Front-end code change data:

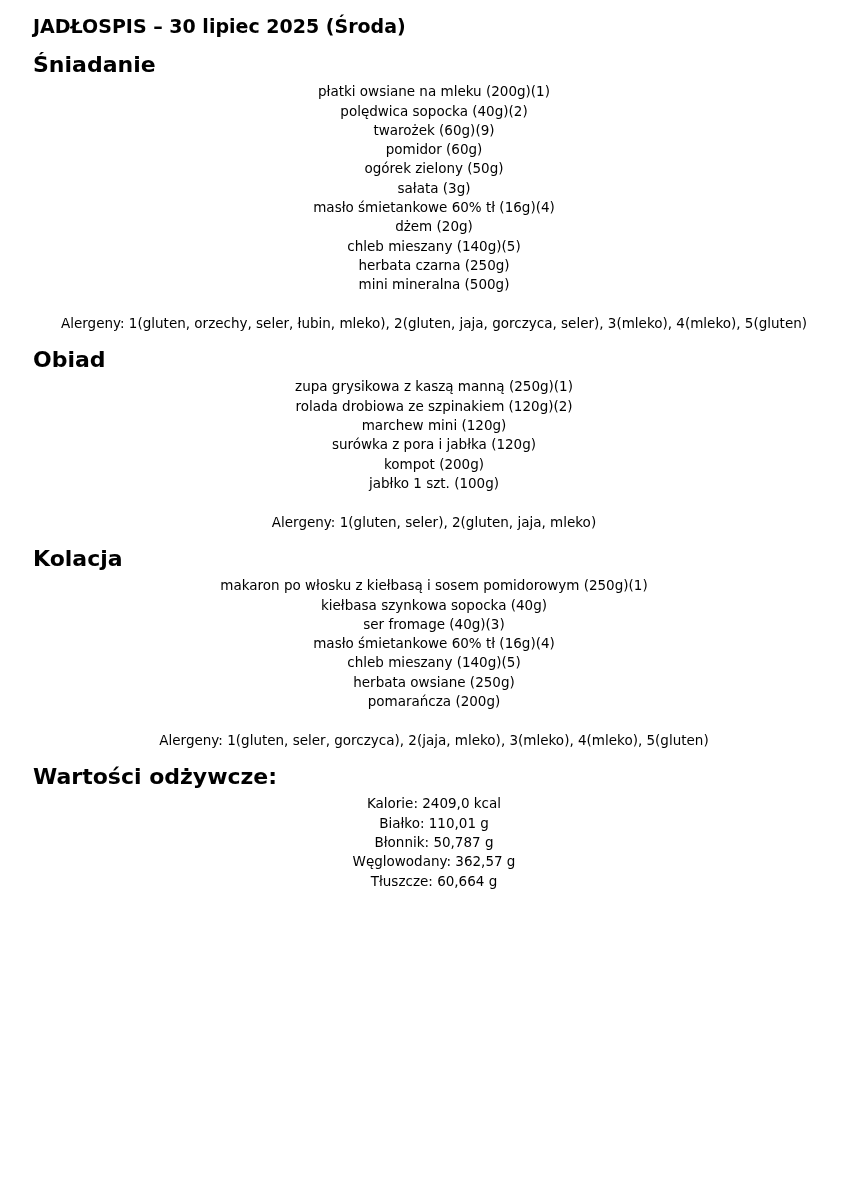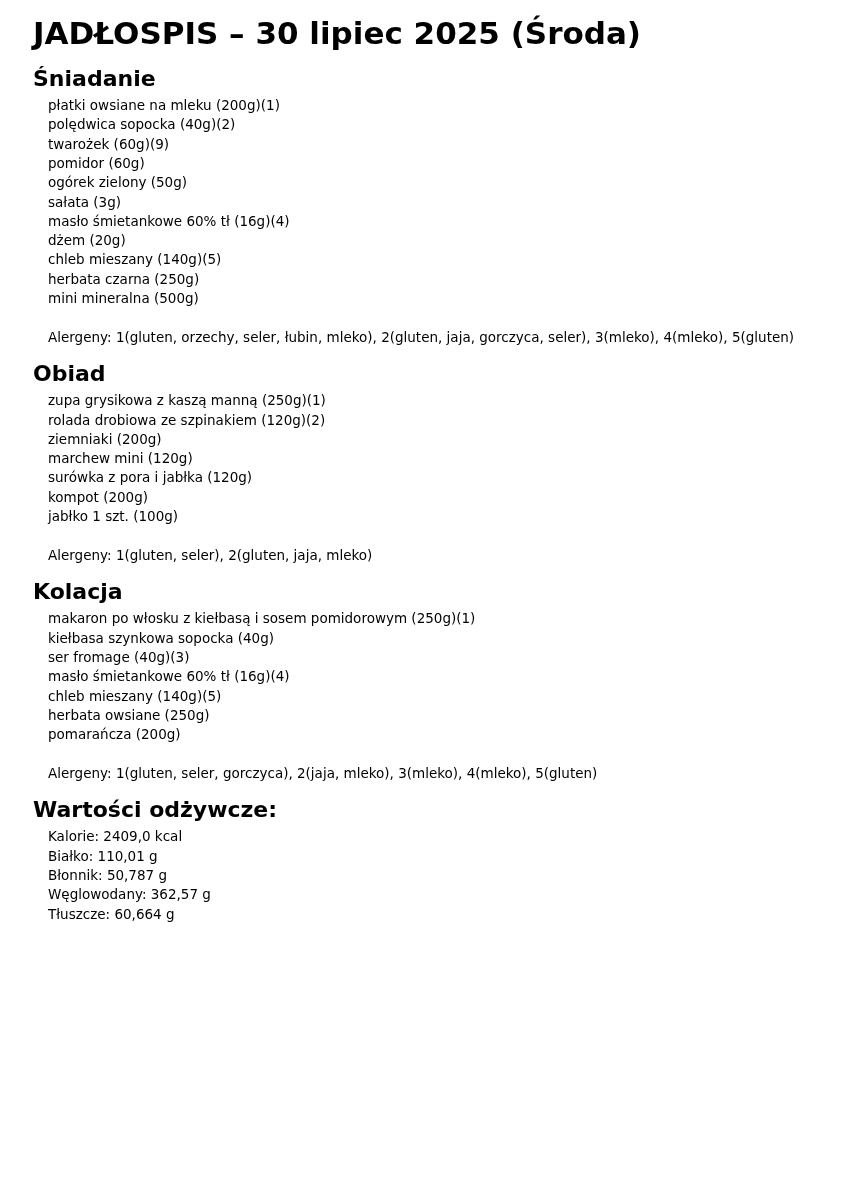--- a/index.html
+++ b/index.html
@@ -12,38 +12,39 @@
     height: 1200px;
     background: #ffffff;
     color: #000000;
     font-family: "DejaVu Sans", "Liberation Sans", sans-serif;
     overflow: hidden;
   }
   main.document {
     padding: 16px 28px 0 33px;
   }
   h1.doc-title {
-    font-size: 31px;
+    font-size: 19px;
     line-height: 1.15;
     font-weight: bold;
     margin: 0 0 6px 0;
     letter-spacing: 0;
   }
   h2.section-heading {
     font-size: 22px;
     line-height: 1.2;
     font-weight: bold;
     margin: 14px 0 4px 0;
   }
   .line {
     margin: 0;
     padding-left: 15px;
     font-size: 13.5px;
     line-height: 19.3px;
     white-space: nowrap;
+    text-align: center;
   }
   .allergens {
     margin-top: 19.3px;
   }
 </style>
 </head>
 <body>
 
 <main class="document">
   <h1 class="doc-title">JADŁOSPIS – 30 lipiec 2025 (Środa)</h1>
@@ -64,21 +65,20 @@
           <p class="line">herbata czarna (250g)</p>
           <p class="line">mini mineralna (500g)</p>
         </div>
         <p class="line allergens">Alergeny: 1(gluten, orzechy, seler, łubin, mleko), 2(gluten, jaja, gorczyca, seler), 3(mleko), 4(mleko), 5(gluten)</p>
       </section>
       <section>
         <h2 class="section-heading">Obiad</h2>
         <div class="items">
           <p class="line">zupa grysikowa z kaszą manną (250g)(1)</p>
           <p class="line">rolada drobiowa ze szpinakiem (120g)(2)</p>
-          <p class="line">ziemniaki (200g)</p>
           <p class="line">marchew mini (120g)</p>
           <p class="line">surówka z pora i jabłka (120g)</p>
           <p class="line">kompot (200g)</p>
           <p class="line">jabłko 1 szt. (100g)</p>
         </div>
         <p class="line allergens">Alergeny: 1(gluten, seler), 2(gluten, jaja, mleko)</p>
       </section>
       <section>
         <h2 class="section-heading">Kolacja</h2>
         <div class="items">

EXERCISE DIRECTIONS: From the first line to the last, set down the data exactly, without the pictures.

ANSWER FOR THE TASK:
--- a/index.html
+++ b/index.html
@@ -12,38 +12,39 @@
     height: 1200px;
     background: #ffffff;
     color: #000000;
     font-family: "DejaVu Sans", "Liberation Sans", sans-serif;
     overflow: hidden;
   }
   main.document {
     padding: 16px 28px 0 33px;
   }
   h1.doc-title {
-    font-size: 31px;
+    font-size: 19px;
     line-height: 1.15;
     font-weight: bold;
     margin: 0 0 6px 0;
     letter-spacing: 0;
   }
   h2.section-heading {
     font-size: 22px;
     line-height: 1.2;
     font-weight: bold;
     margin: 14px 0 4px 0;
   }
   .line {
     margin: 0;
     padding-left: 15px;
     font-size: 13.5px;
     line-height: 19.3px;
     white-space: nowrap;
+    text-align: center;
   }
   .allergens {
     margin-top: 19.3px;
   }
 </style>
 </head>
 <body>
 
 <main class="document">
   <h1 class="doc-title">JADŁOSPIS – 30 lipiec 2025 (Środa)</h1>
@@ -64,21 +65,20 @@
           <p class="line">herbata czarna (250g)</p>
           <p class="line">mini mineralna (500g)</p>
         </div>
         <p class="line allergens">Alergeny: 1(gluten, orzechy, seler, łubin, mleko), 2(gluten, jaja, gorczyca, seler), 3(mleko), 4(mleko), 5(gluten)</p>
       </section>
       <section>
         <h2 class="section-heading">Obiad</h2>
         <div class="items">
           <p class="line">zupa grysikowa z kaszą manną (250g)(1)</p>
           <p class="line">rolada drobiowa ze szpinakiem (120g)(2)</p>
-          <p class="line">ziemniaki (200g)</p>
           <p class="line">marchew mini (120g)</p>
           <p class="line">surówka z pora i jabłka (120g)</p>
           <p class="line">kompot (200g)</p>
           <p class="line">jabłko 1 szt. (100g)</p>
         </div>
         <p class="line allergens">Alergeny: 1(gluten, seler), 2(gluten, jaja, mleko)</p>
       </section>
       <section>
         <h2 class="section-heading">Kolacja</h2>
         <div class="items">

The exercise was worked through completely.